The U.S. rarely faces a disaster of such magnitude that it requires international aid, though it did accept assistance after Hurricane Katrina.

Winds, waves could break up oil
Scientists have said the rough seas and winds, though, could actually help break apart the oil and make it evaporate faster.

The wave action, combined with dispersants sprayed by the Coast Guard, have helped break a 6-by-30-mile oil patch into smaller patches, Coast Guard Cmdr. Joe Higgens said.

"It's good news because there is less on the surface," Higgens said. "It's surface oil that washes up on the beaches."

Jefferson Parish Council member Chris Roberts said the oil was entering passes Tuesday at Barataria Bay, home to diverse wildlife. A day earlier, barges that had been placed in the bay to block the oil were removed because of rough seas. Boom was being displaced and had to be repositioned, he said.

The Bureau of Ocean Energy Management, Regulation, and Enforcement said 28 platforms and three rigs in the path of the storm in the western Gulf have been evacuated.
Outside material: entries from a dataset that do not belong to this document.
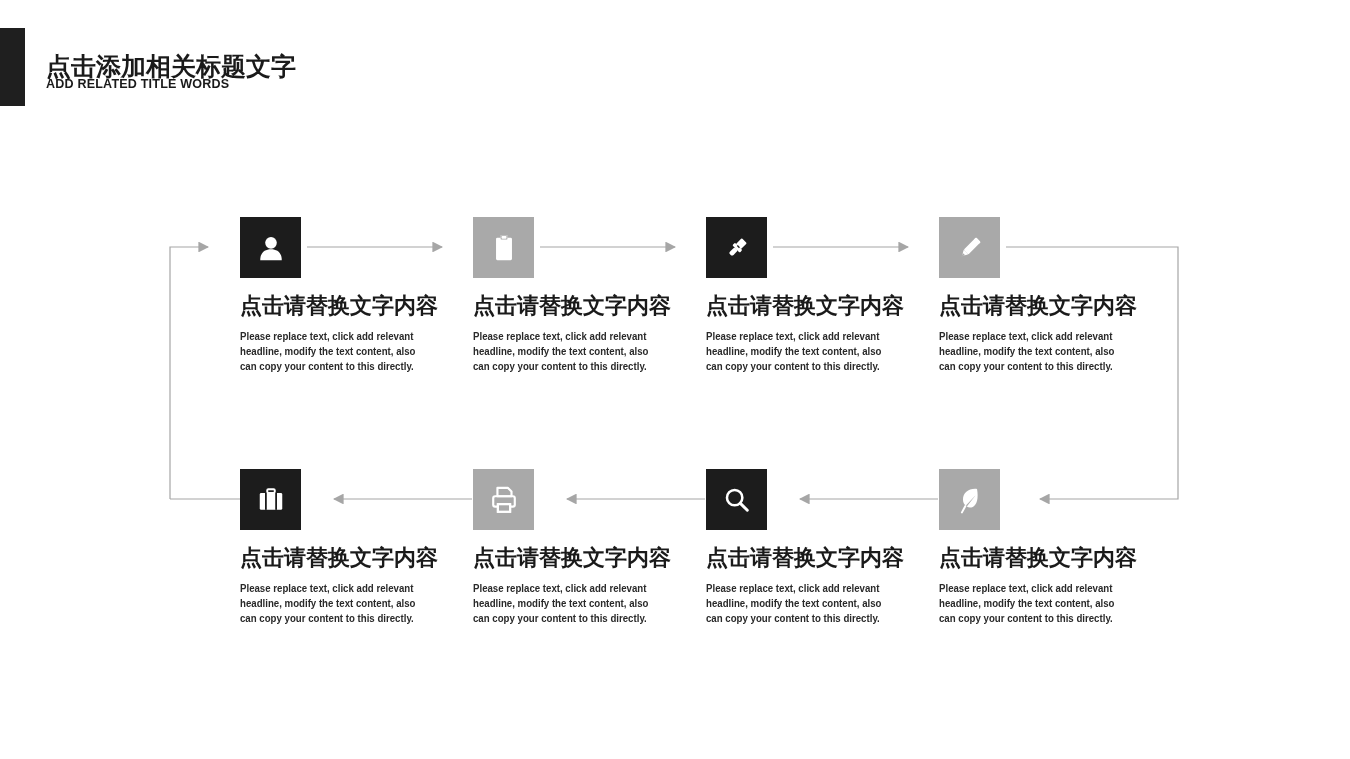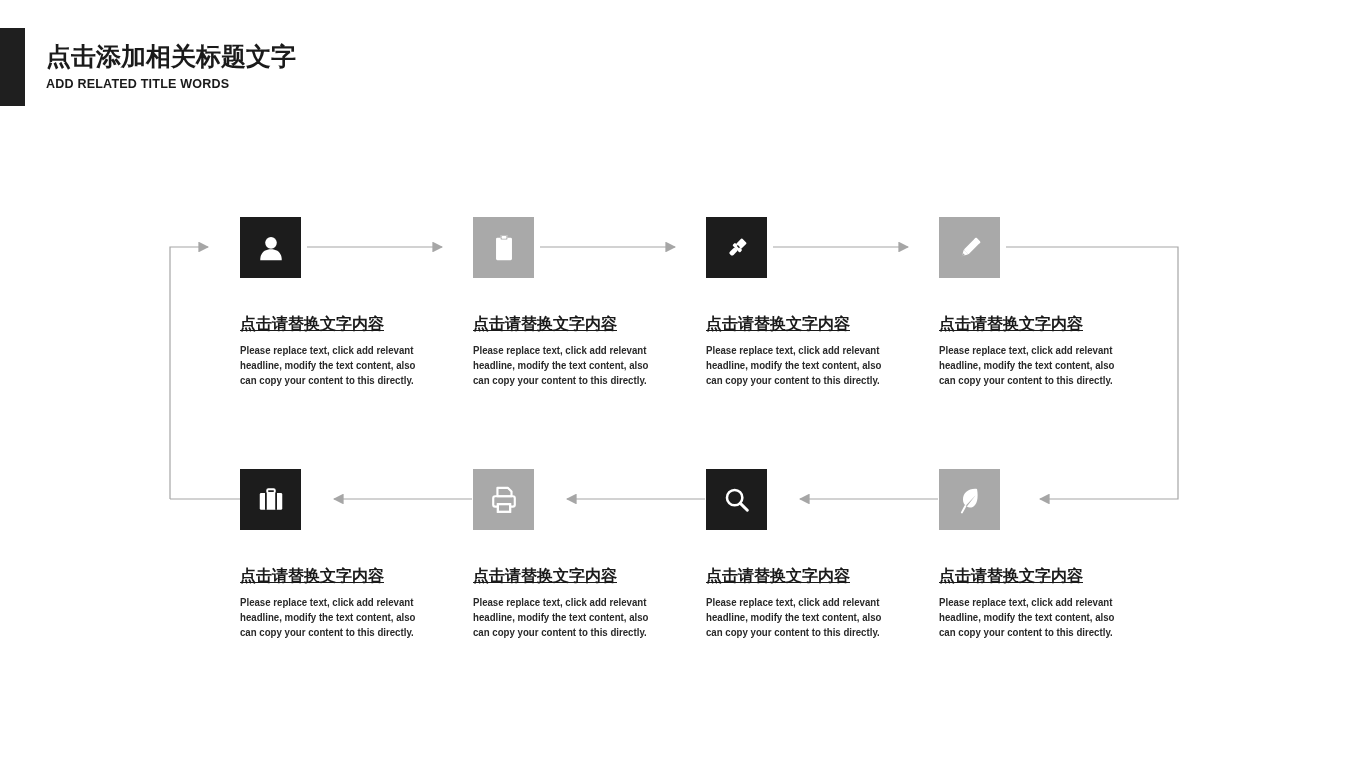--- a/index.html
+++ b/index.html
@@ -28,7 +28,7 @@
   #header-title {
     position: absolute;
     left: 46px;
-    top: 40px;
+    top: 50px;
     font-family: "Liberation Serif", serif;
     font-weight: bold;
     font-size: 25px;

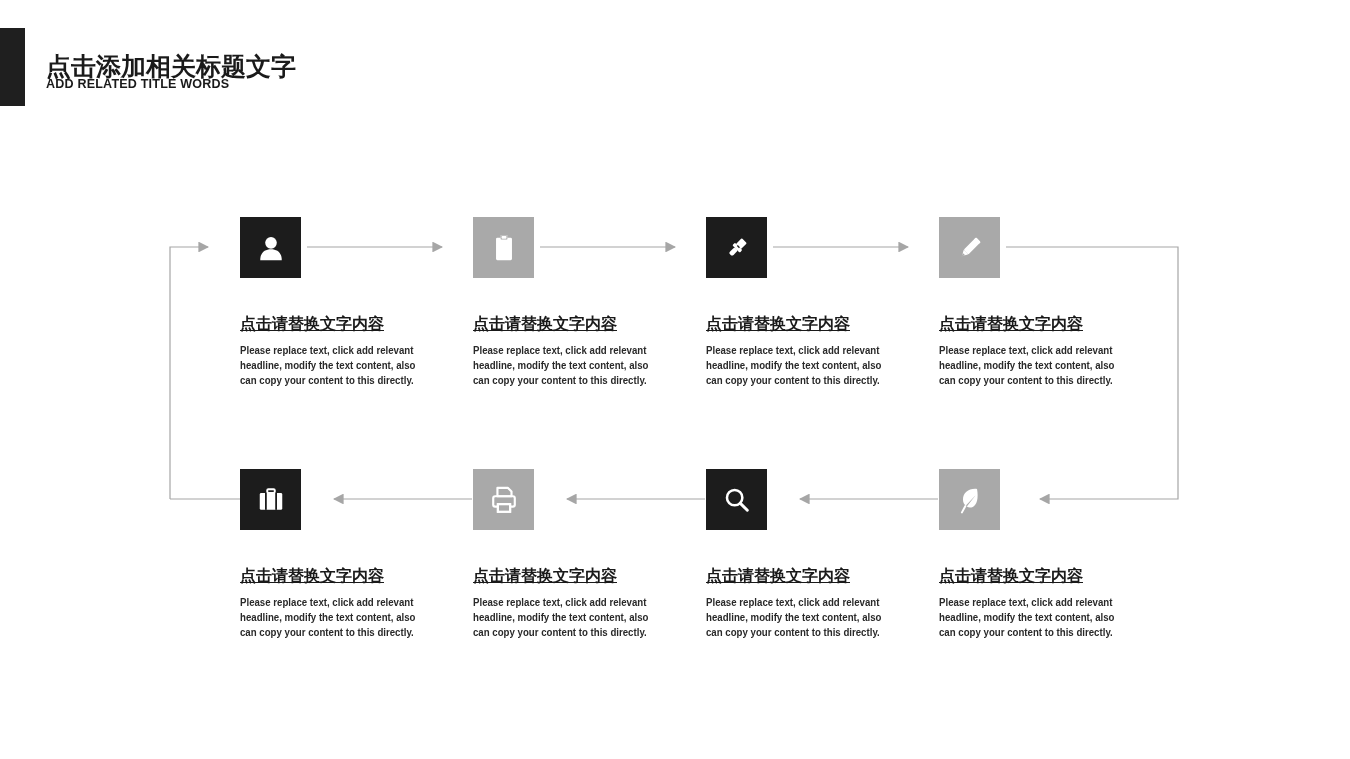--- a/index.html
+++ b/index.html
@@ -77,14 +77,13 @@
   .node-icon svg { display: block; }
 
   .node-heading {
-    margin-top: 36px;
+    margin-top: 13px;
     font-family: "Liberation Serif", serif;
     font-weight: bold;
-    font-size: 16px;
+    font-size: 22px;
     color: #1a1a1a;
     white-space: nowrap;
     letter-spacing: 0px;
-    text-decoration: underline;
   }
   .node-body {
     margin-top: 8px;

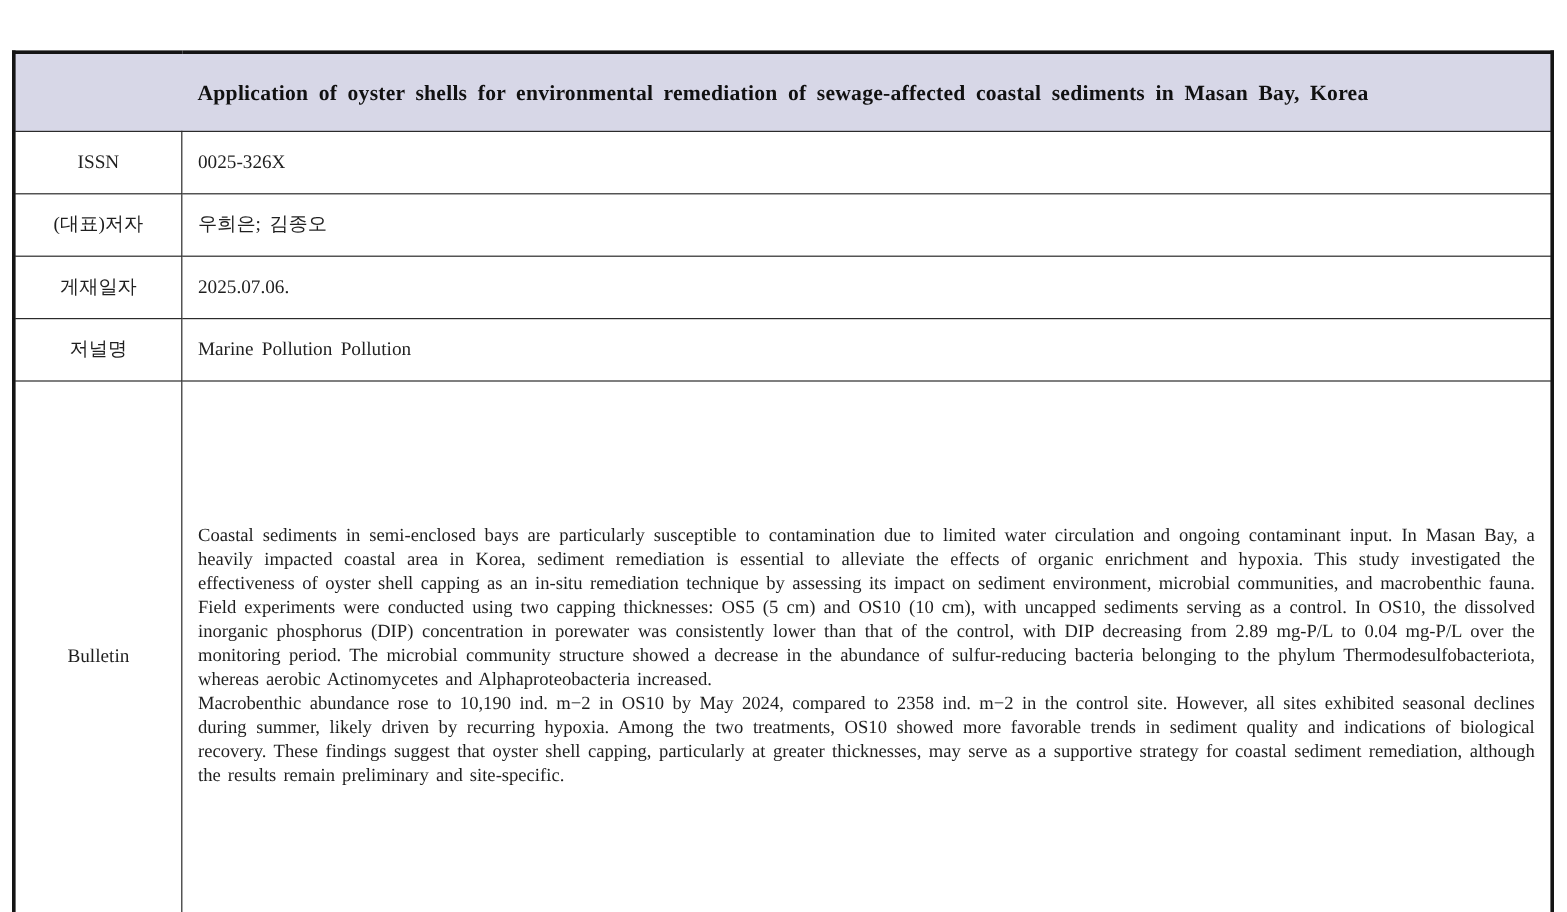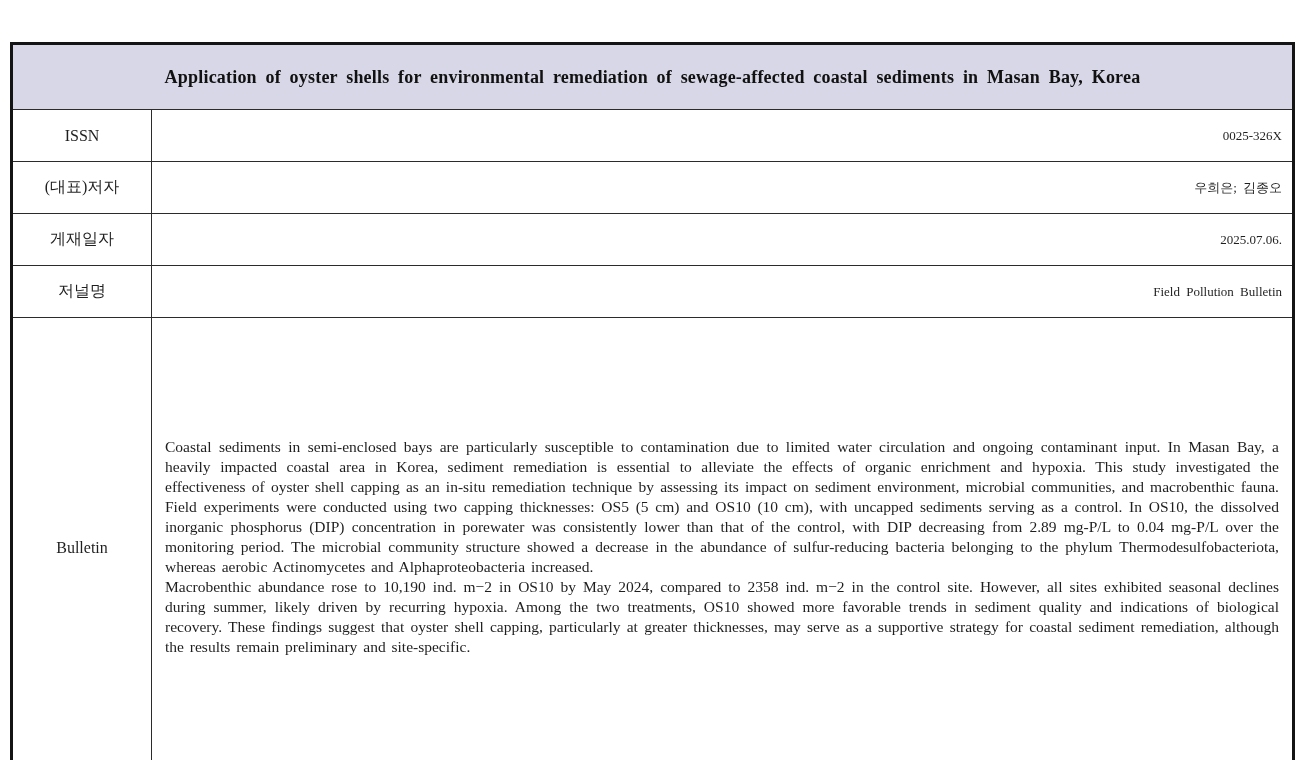--- a/index.html
+++ b/index.html
@@ -44,10 +44,9 @@
     word-spacing: 1px;
   }
   .value-cell {
-    font-size: 13px;
+    font-size: 16px;
     padding-left: 13px;
-    padding-right: 10px;
-    text-align: right;
+    text-align: left;
     word-spacing: 3px;
   }
   .abstract-row { height: auto; }

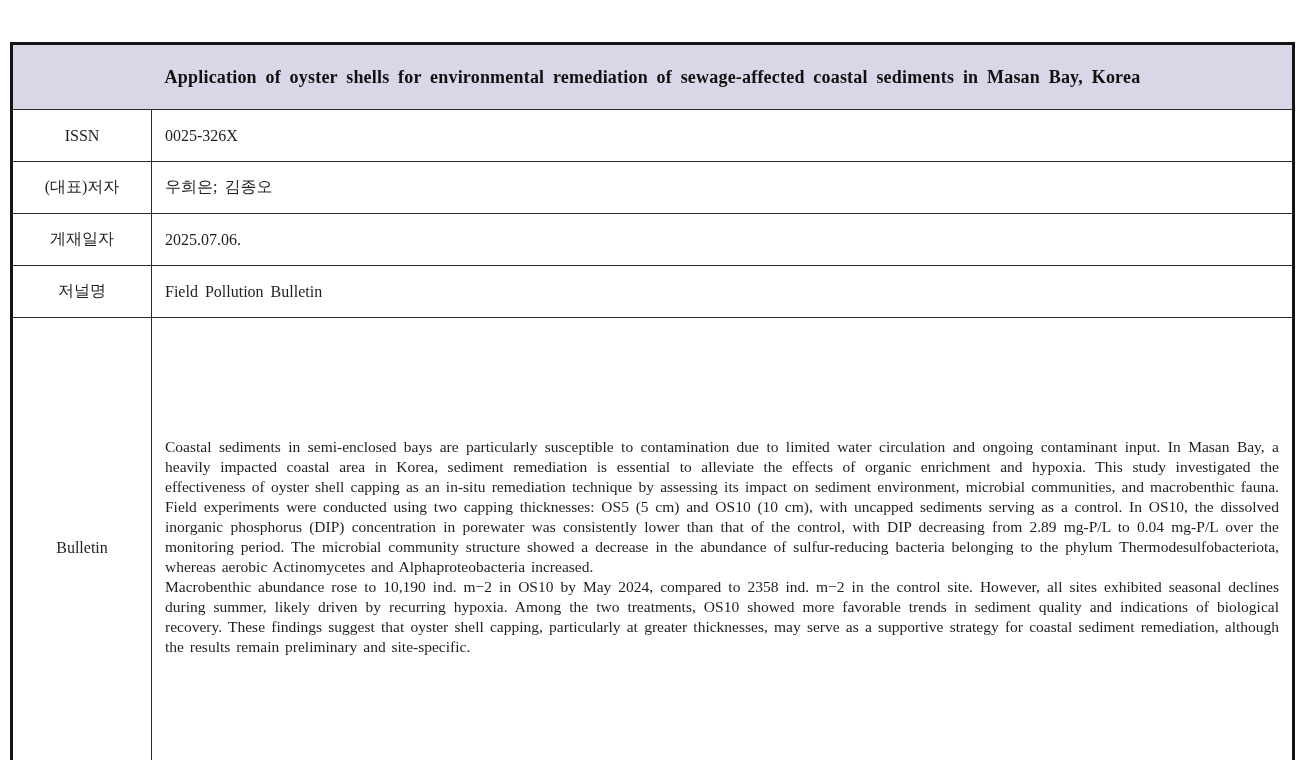--- a/index.html
+++ b/index.html
@@ -91,7 +91,7 @@
 
     <tr class="data-row">
       <td class="label-cell">저널명</td>
-      <td class="value-cell">Field Pollution Bulletin</td>
+      <td class="value-cell">Marine Pollution Pollution</td>
     </tr>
Still in the water are vessels being used to capture or burn spewing oil and gas and those drilling relief wells that officials say are the best hope for stopping the leak for good.

So far, between 70 million gallons and 137 million gallons of oil have spewed into the Gulf from the broken BP well, according to government and BP estimates. The higher estimate is enough oil to fill half of New York's Empire State Building with oil.

In related developments Wednesday:

  • The first of several tests on chemicals used to break apart the oil shows all the available dispersants are generally equally toxic, the Environmental Protection Agency said. The testing also showed the chemicals are far less toxic than oil and that none of the chemicals have dangerous effects on the sea life tested. Further tests are underway to see whether the combination of dispersants and oil poses more risks than benefits.
  • An Interior Department official says the government is expected soon to issue more permits for drilling in shallow waters of the Gulf of Mexico. The decision would not affect the six-month moratorium on deepwater drilling imposed in the aftermath of BP's Deepwater Horizon oil spill. While drilling in shallow waters was not part of the moratorium, there has been confusion about whether new permits will be approved for shallow water leases. Interior Deputy Secretary David Hayes told a House hearing that he expects more shallow water drilling applications to be approved as they are received.